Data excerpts
[Start of section]
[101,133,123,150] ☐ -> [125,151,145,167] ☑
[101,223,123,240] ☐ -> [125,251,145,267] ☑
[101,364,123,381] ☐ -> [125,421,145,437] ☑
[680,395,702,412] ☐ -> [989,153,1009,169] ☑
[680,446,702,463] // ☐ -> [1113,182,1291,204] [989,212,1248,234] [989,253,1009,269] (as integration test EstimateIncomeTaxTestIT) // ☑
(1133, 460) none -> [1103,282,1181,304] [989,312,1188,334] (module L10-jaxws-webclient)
[End of section]
- [Assignment]
Each line above needs to be written out again exactly.

- [Worked solution]
[101,133,123,150] ☐ -> [125,151,145,167] ☑
[101,223,123,240] ☐ -> [125,251,145,267] ☑
[101,364,123,381] ☐ -> [125,421,145,437] ☑
[680,395,702,412] ☐ -> [989,153,1009,169] ☑
[680,446,702,463] // ☐ -> [1113,182,1291,204] [989,212,1248,234] [989,253,1009,269] (as integration test EstimateIncomeTaxTestIT) // ☑
(1133, 460) none -> [1103,282,1181,304] [989,312,1188,334] (module L10-jaxws-webclient)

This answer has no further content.